*** RECORDED INFORMATION Section Begins ***

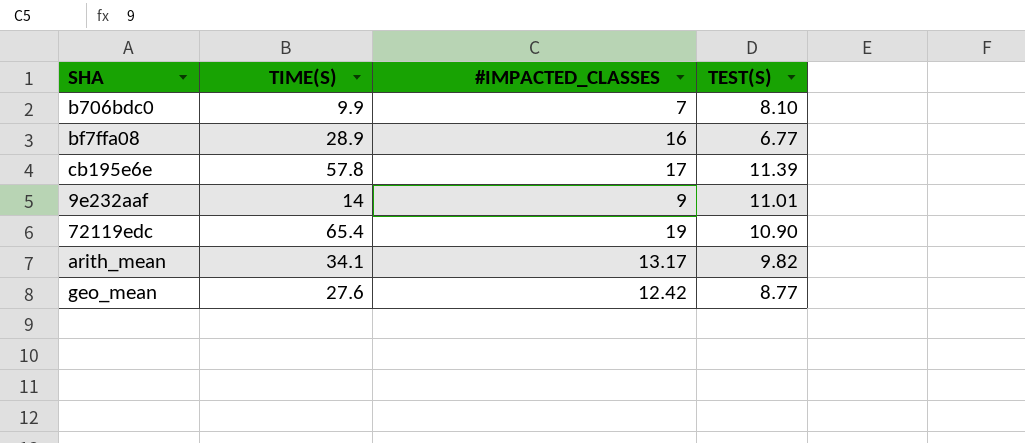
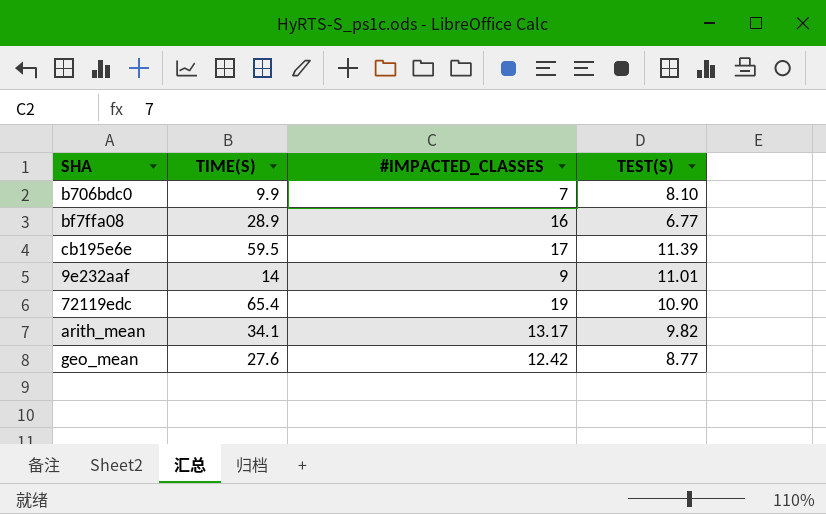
cb195e6e | TIME(S): 57.8 -> 59.5

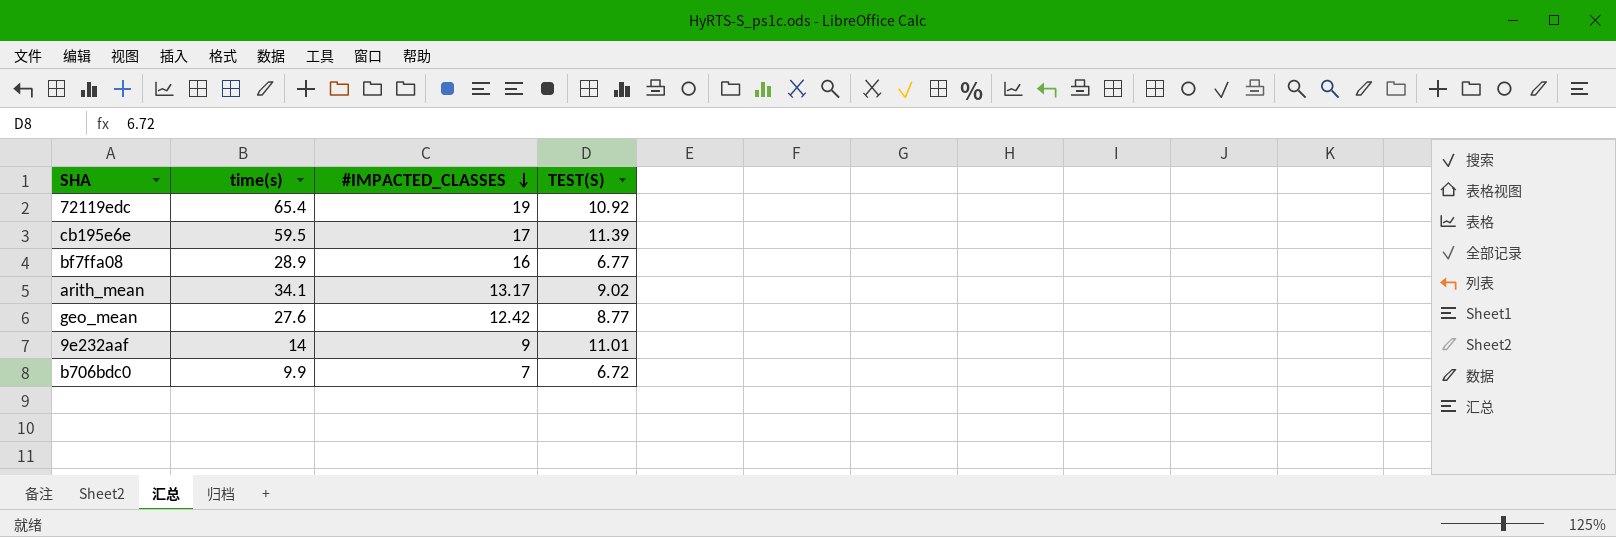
row order: none -> #IMPACTED_CLASSES descending
column name: TIME(S) -> time(s)
72119edc | TEST(S): 10.90 -> 10.92
arith_mean | TEST(S): 9.82 -> 9.02
b706bdc0 | TEST(S): 8.10 -> 6.72

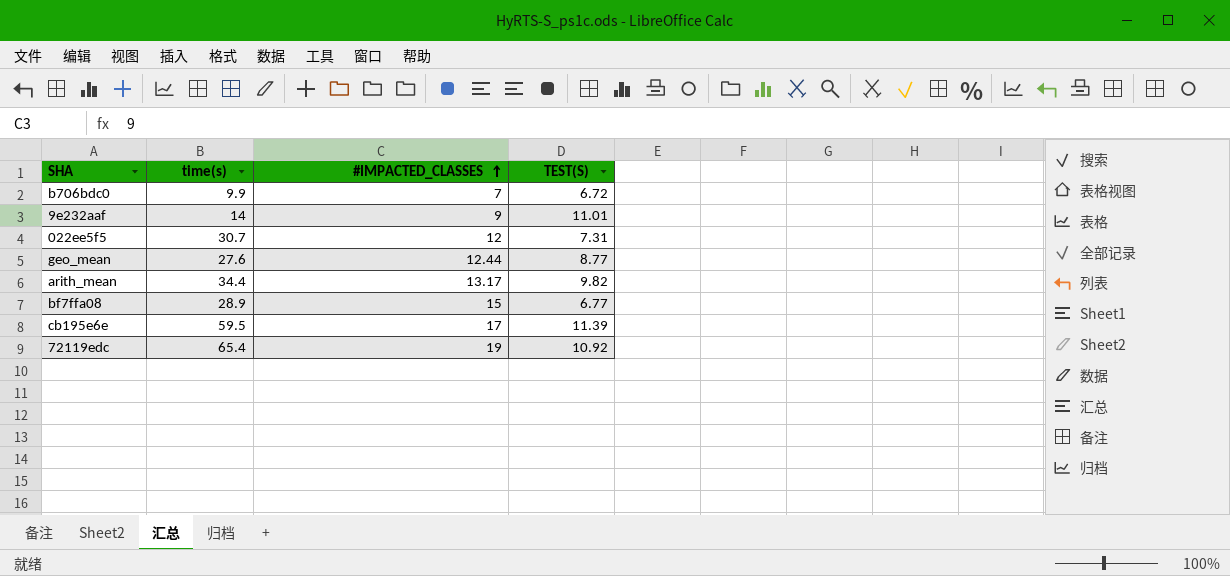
row order: #IMPACTED_CLASSES descending -> #IMPACTED_CLASSES ascending
row 022ee5f5: none -> 30.7 | 12 | 7.31
geo_mean | #IMPACTED_CLASSES: 12.42 -> 12.44
arith_mean | time(s): 34.1 -> 34.4
arith_mean | TEST(S): 9.02 -> 9.82
bf7ffa08 | #IMPACTED_CLASSES: 16 -> 15

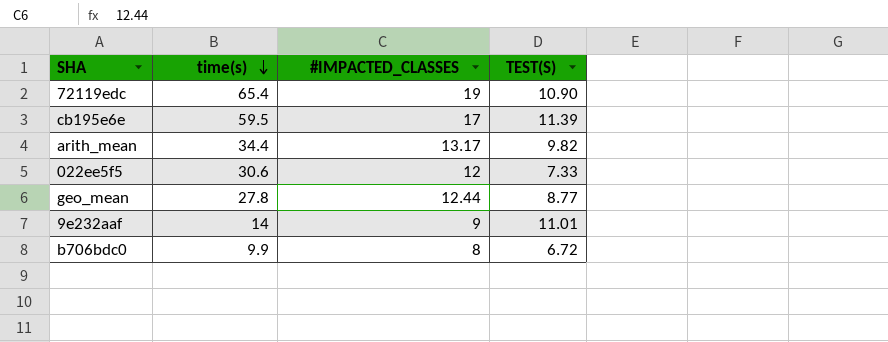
row order: #IMPACTED_CLASSES ascending -> time(s) descending
row bf7ffa08: 28.9 | 15 | 6.77 -> none
72119edc | TEST(S): 10.92 -> 10.90
022ee5f5 | time(s): 30.7 -> 30.6
022ee5f5 | TEST(S): 7.31 -> 7.33
geo_mean | time(s): 27.6 -> 27.8
b706bdc0 | #IMPACTED_CLASSES: 7 -> 8

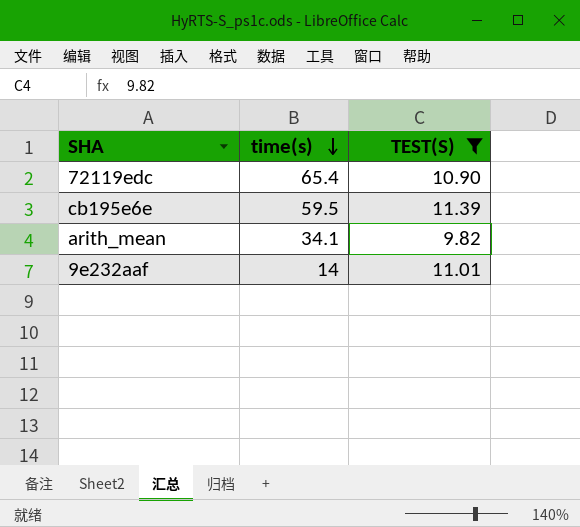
filter: none -> TEST(S) >= 9.82
column #IMPACTED_CLASSES | position: 3 -> none
arith_mean | time(s): 34.4 -> 34.1

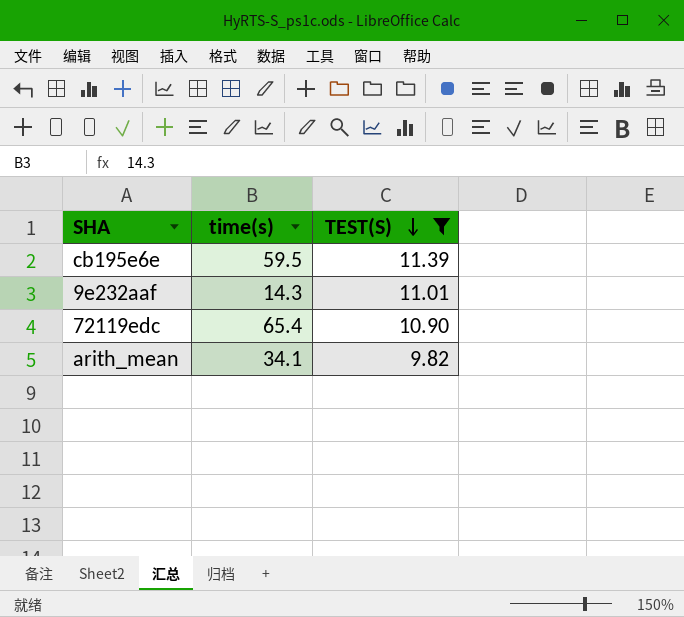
row order: time(s) descending -> TEST(S) descending
9e232aaf | time(s): 14 -> 14.3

*** RECORDED INFORMATION Section Ends ***

- [WHAT IS BEING ASKED]: Output the lines of the data exactly, starting at the first and ending with the line that has "row order: #IMPACTED_CLASSES ascending". Pictures are not part of it.

- [THE COMPLETED TASK]:
cb195e6e | TIME(S): 57.8 -> 59.5

row order: none -> #IMPACTED_CLASSES descending
column name: TIME(S) -> time(s)
72119edc | TEST(S): 10.90 -> 10.92
arith_mean | TEST(S): 9.82 -> 9.02
b706bdc0 | TEST(S): 8.10 -> 6.72

row order: #IMPACTED_CLASSES descending -> #IMPACTED_CLASSES ascending
row 022ee5f5: none -> 30.7 | 12 | 7.31
geo_mean | #IMPACTED_CLASSES: 12.42 -> 12.44
arith_mean | time(s): 34.1 -> 34.4
arith_mean | TEST(S): 9.02 -> 9.82
bf7ffa08 | #IMPACTED_CLASSES: 16 -> 15

row order: #IMPACTED_CLASSES ascending -> time(s) descending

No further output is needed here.